We have described the structure of possible coverings under possible world semantics in incomplete information tables with similarity of values. Lots of coverings are derived in an incomplete information table, whereas the covering that is unique is derived in a complete information table. The number of possible coverings may grow exponentially as the number of objects with incomplete information grows. This seems to present some difficulties due to computational complexity of deriving rough sets, but it is not, because the family of possible coverings is a lattice with the minimum and maximum elements. This is also true for the family of maximal descriptions, but is not so for the family of minimal descriptions and the family of sets of close friends.
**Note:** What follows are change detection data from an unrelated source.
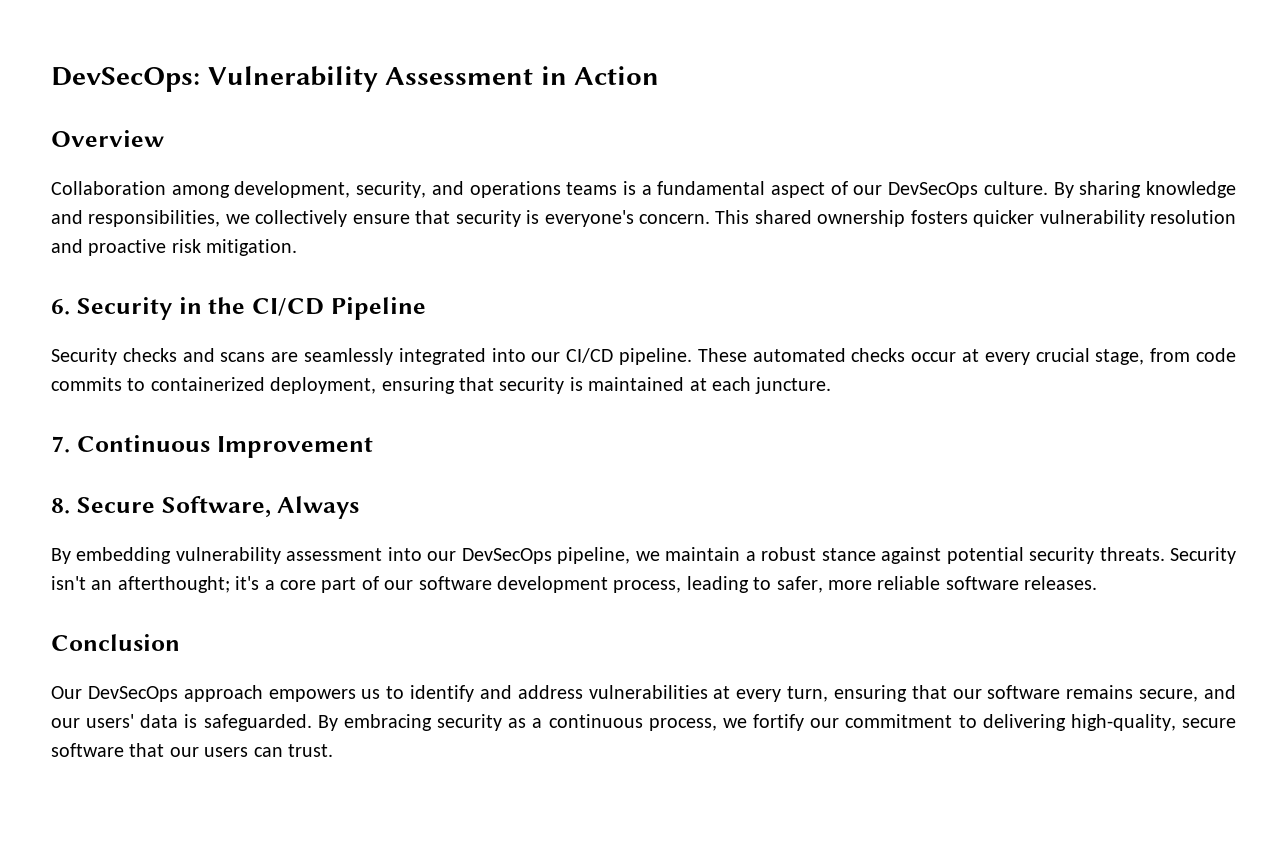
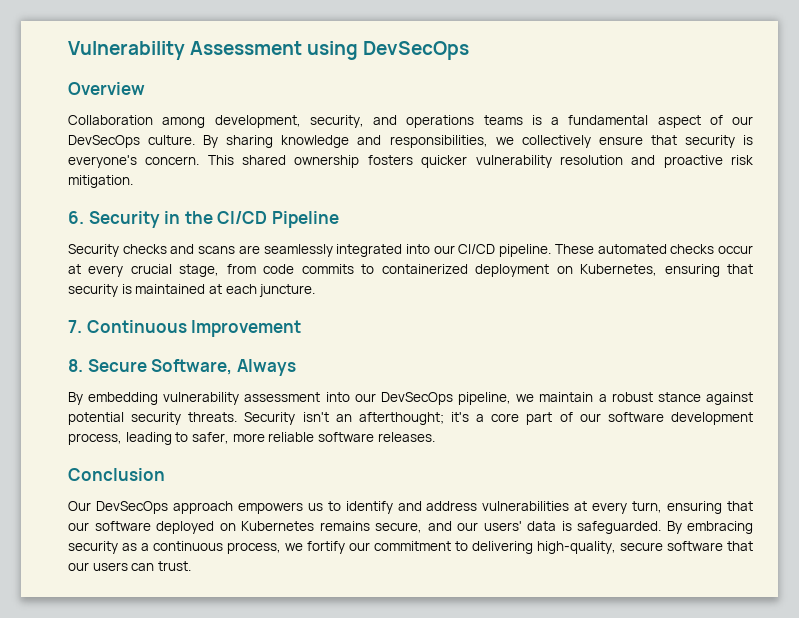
- DevSecOps: Vulnerability Assessment in Action
+ Vulnerability Assessment using DevSecOps
- These automated checks occur at every crucial stage, from code commits to containerized deployment, ensuring that security is maintained at each juncture.
+ These automated checks occur at every crucial stage, from code commits to containerized deployment on Kubernetes, ensuring that security is maintained at each juncture.
- Our DevSecOps approach empowers us to identify and address vulnerabilities at every turn, ensuring that our software remains secure, and our users' data is safeguarded.
+ Our DevSecOps approach empowers us to identify and address vulnerabilities at every turn, ensuring that our software deployed on Kubernetes remains secure, and our users' data is safeguarded.

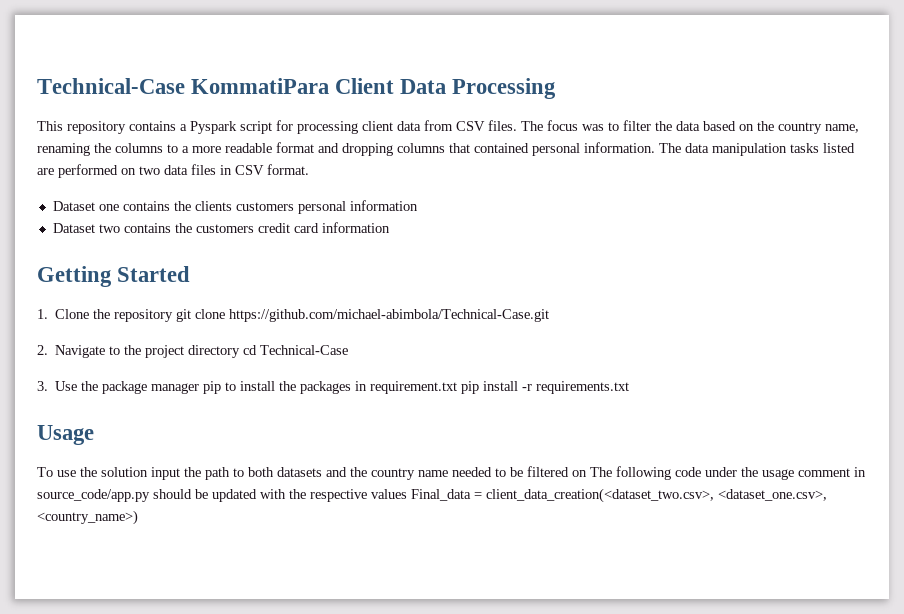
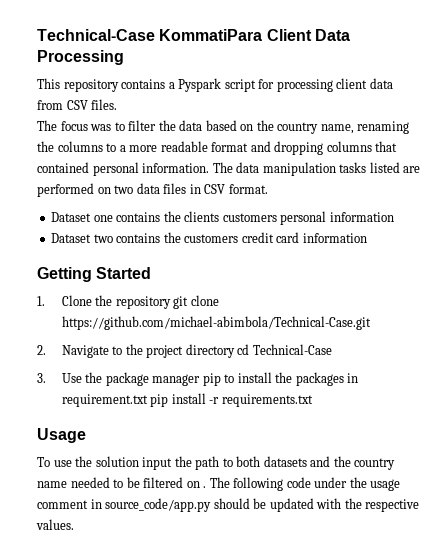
- This repository contains a Pyspark script for processing client data from CSV files. The focus was to filter the data based on the country name, renaming the columns to a more readable format and dropping columns that contained personal information.
+ This repository contains a Pyspark script for processing client data from CSV files.
+ The focus was to filter the data based on the country name, renaming the columns to a more readable format and dropping columns that contained personal information.
- To use the solution input the path to both datasets and the country name needed to be filtered on The following code under the usage comment in source_code/app.py should be updated with the respective values Final_data = client_data_creation(<dataset_two.csv>, <dataset_one.csv>, <country_name>)
+ To use the solution input the path to both datasets and the country name needed to be filtered on . The following code under the usage comment in source_code/app.py should be updated with the respective values.

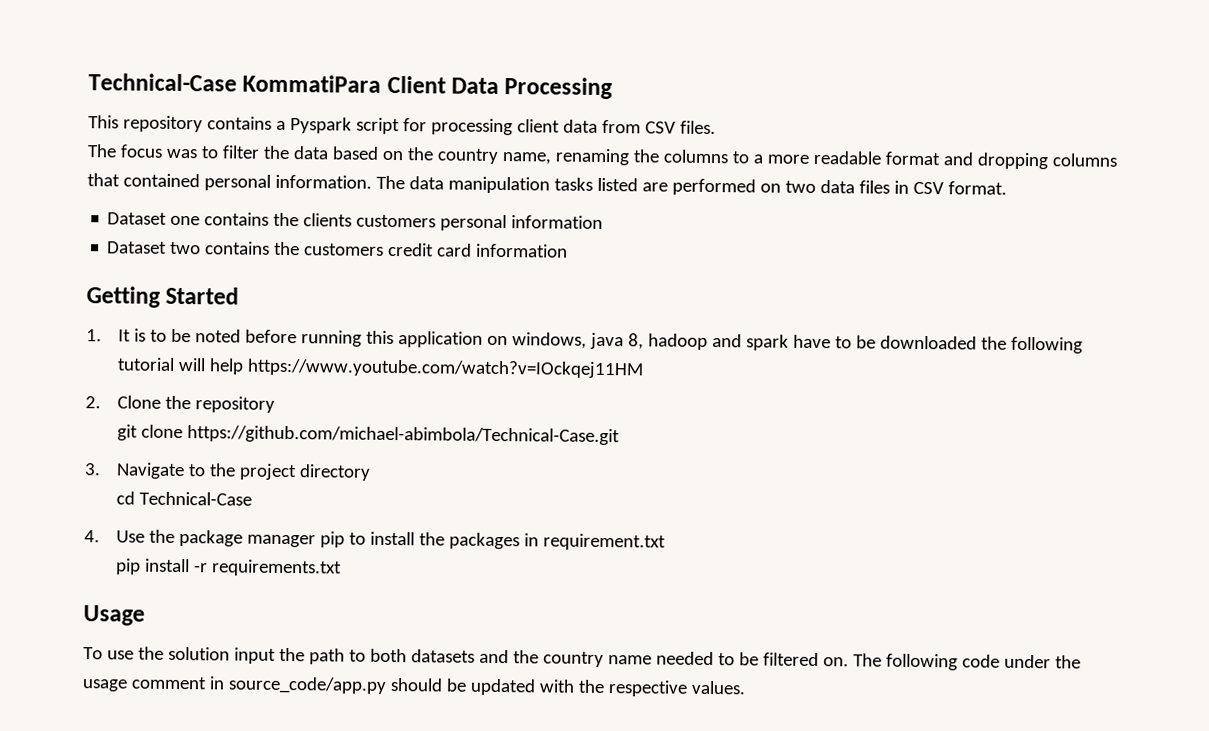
- 1. Clone the repository git clone https://github.com/michael-abimbola/Technical-Case.git
+ 1. It is to be noted before running this application on windows, java 8, hadoop and spark have to be downloaded the following tutorial will help https://www.youtube.com/watch?v=IOckqej11HM
+ 2. Clone the repository
+ git clone https://github.com/michael-abimbola/Technical-Case.git
- 2. Navigate to the project directory cd Technical-Case
+ 3. Navigate to the project directory
+ cd Technical-Case
- 3. Use the package manager pip to install the packages in requirement.txt pip install -r requirements.txt
+ 4. Use the package manager pip to install the packages in requirement.txt
+ pip install -r requirements.txt
- To use the solution input the path to both datasets and the country name needed to be filtered on .
+ To use the solution input the path to both datasets and the country name needed to be filtered on.

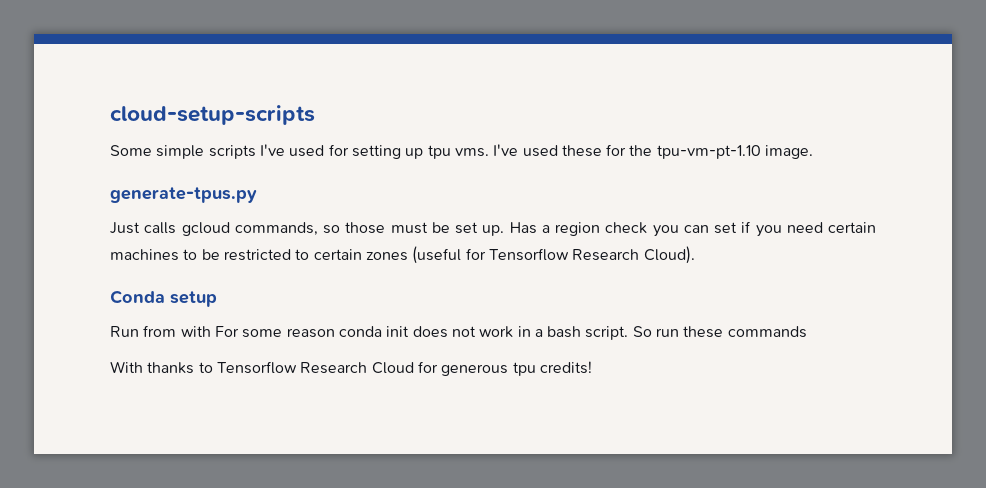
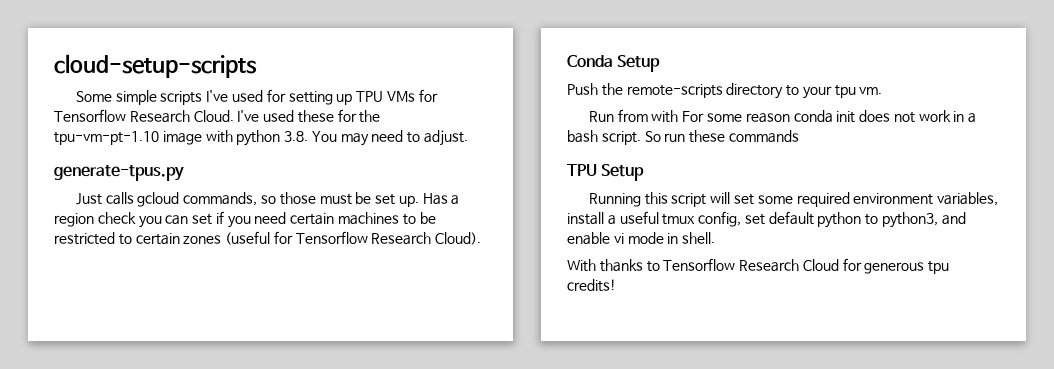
- Some simple scripts I've used for setting up tpu vms.
+ Some simple scripts I've used for setting up TPU VMs for Tensorflow Research Cloud.
- I've used these for the tpu-vm-pt-1.10 image.
+ I've used these for the tpu-vm-pt-1.10 image with python 3.8. You may need to adjust.
- Conda setup
+ Conda Setup
+ Push the remote-scripts directory to your tpu vm.
+ TPU Setup
+ Running this script will set some required environment variables, install a useful tmux config, set default python to python3, and enable vi mode in shell.

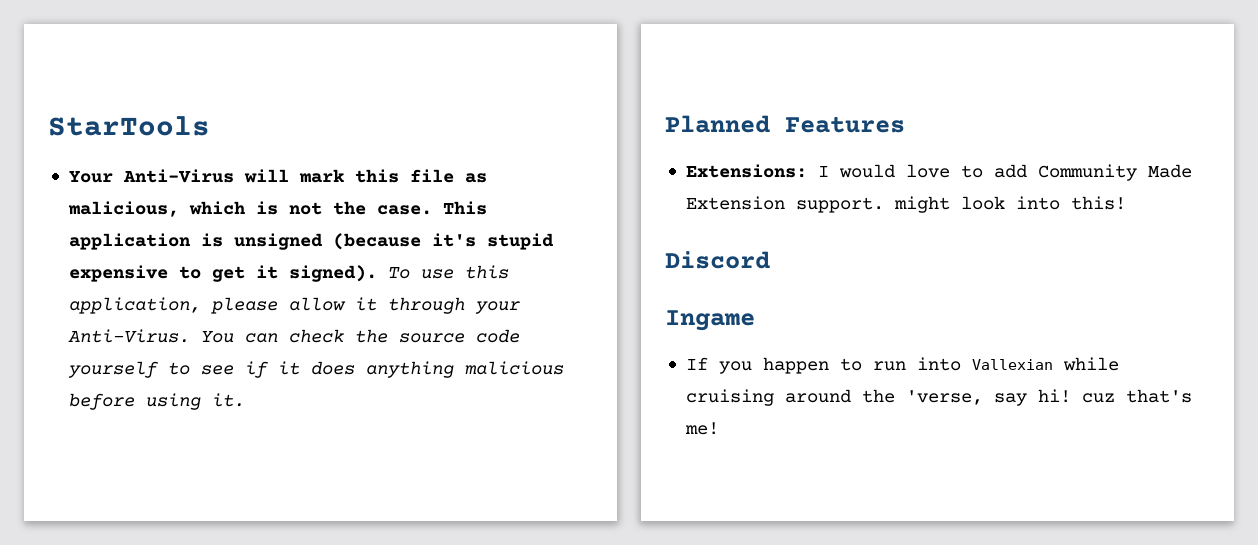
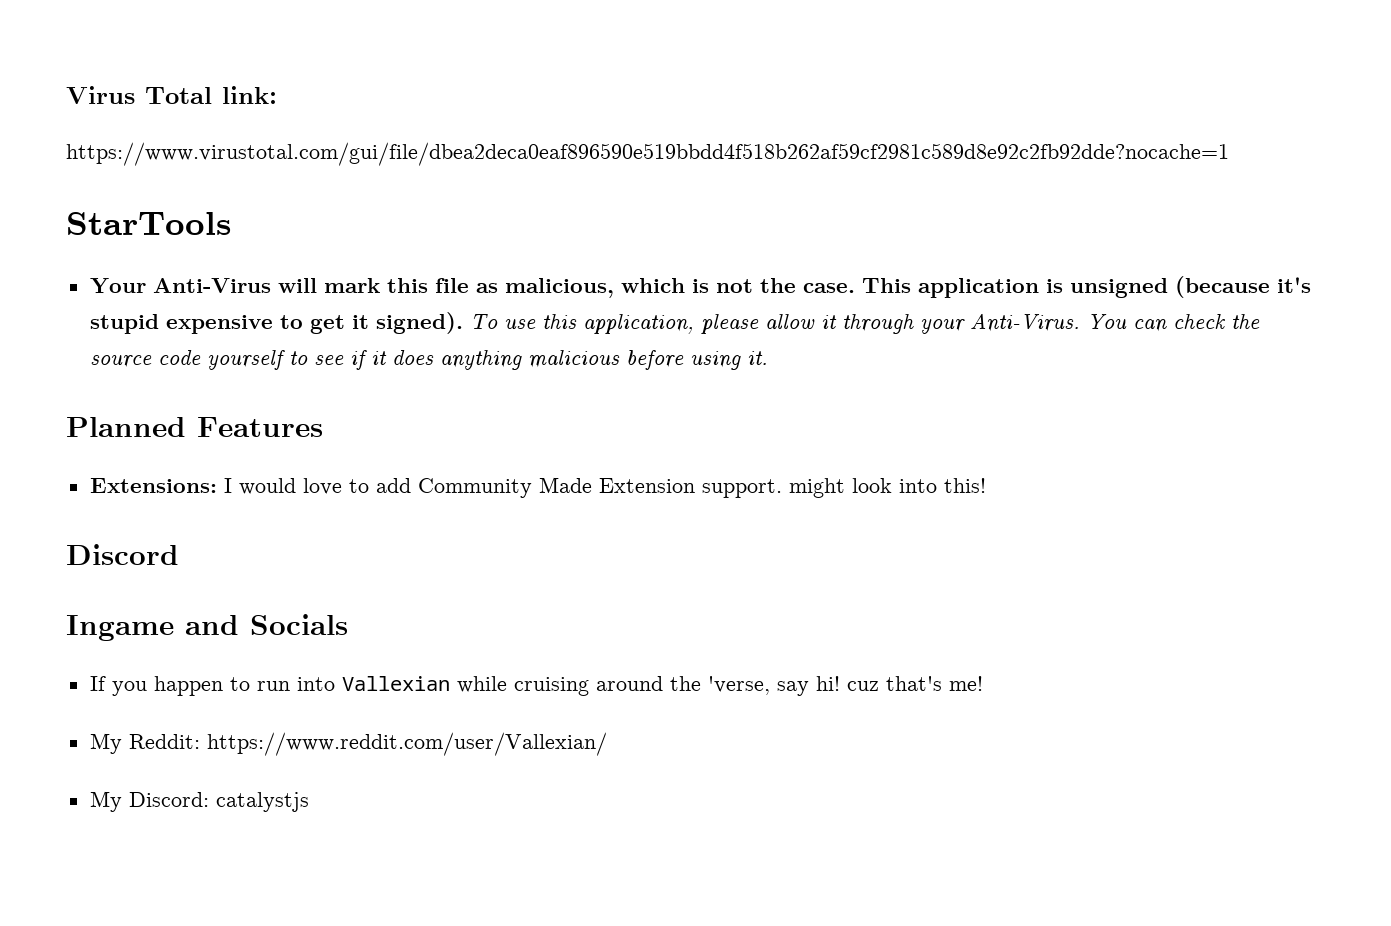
+ Virus Total link:
+ https://www.virustotal.com/gui/file/dbea2deca0eaf896590e519bbdd4f518b262af59cf2981c589d8e92c2fb92dde?nocache=1
- Ingame
+ Ingame and Socials
+ My Reddit: https://www.reddit.com/user/Vallexian/
+ My Discord: catalystjs

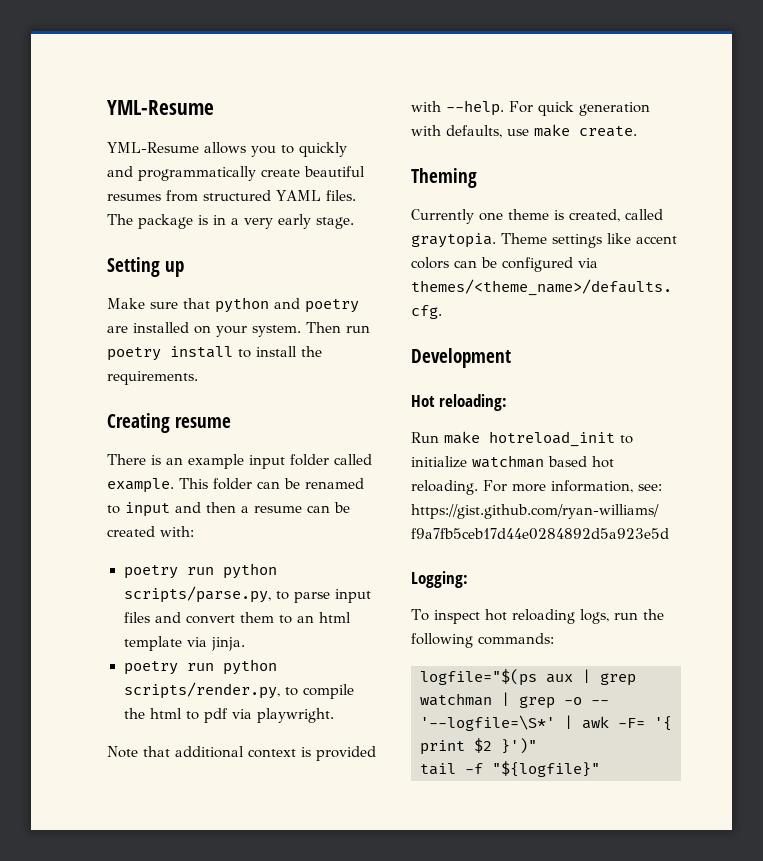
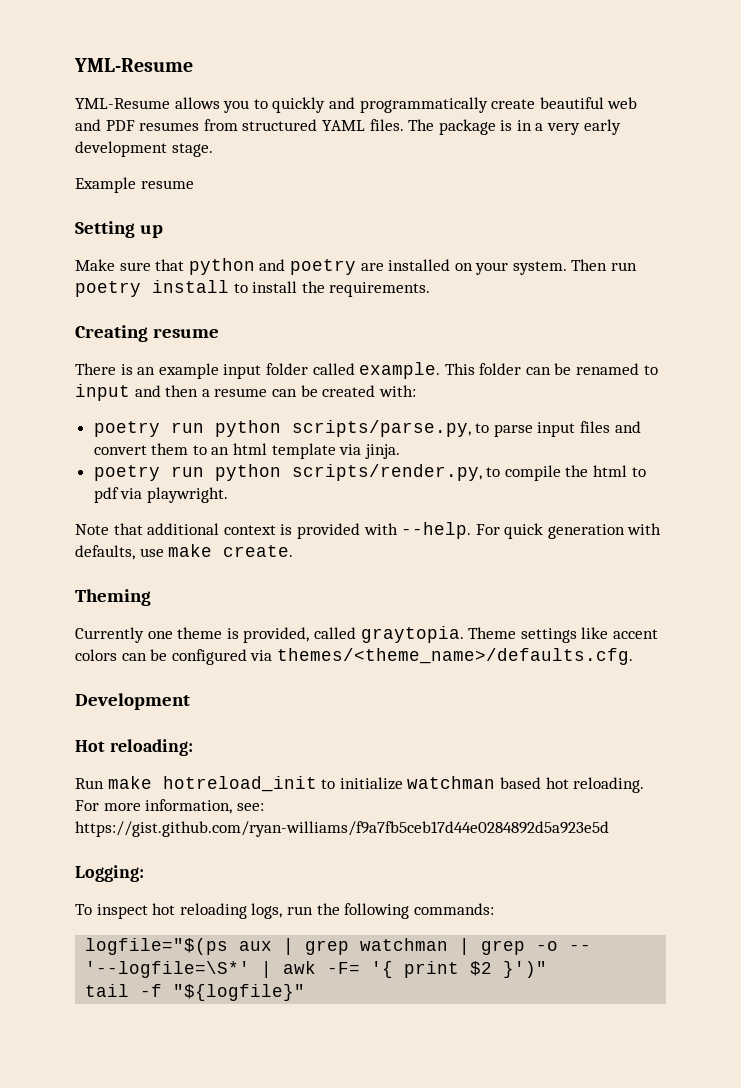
- YML-Resume allows you to quickly and programmatically create beautiful resumes from structured YAML files.
+ YML-Resume allows you to quickly and programmatically create beautiful web and PDF resumes from structured YAML files.
- The package is in a very early stage.
+ The package is in a very early development stage.
+ Example resume
- Currently one theme is created, called graytopia.
+ Currently one theme is provided, called graytopia.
As Lipski derived the lower and upper bounds of an answer set of a query, we have obtained the lower and upper bounds of approximations. Lower and upper approximations can be derived from only the minimum and maximum coverings by the lattice structure of the family of possible coverings. Therefore, there are no difficulties regarding computational complexity due to the number of incompletely informative objects.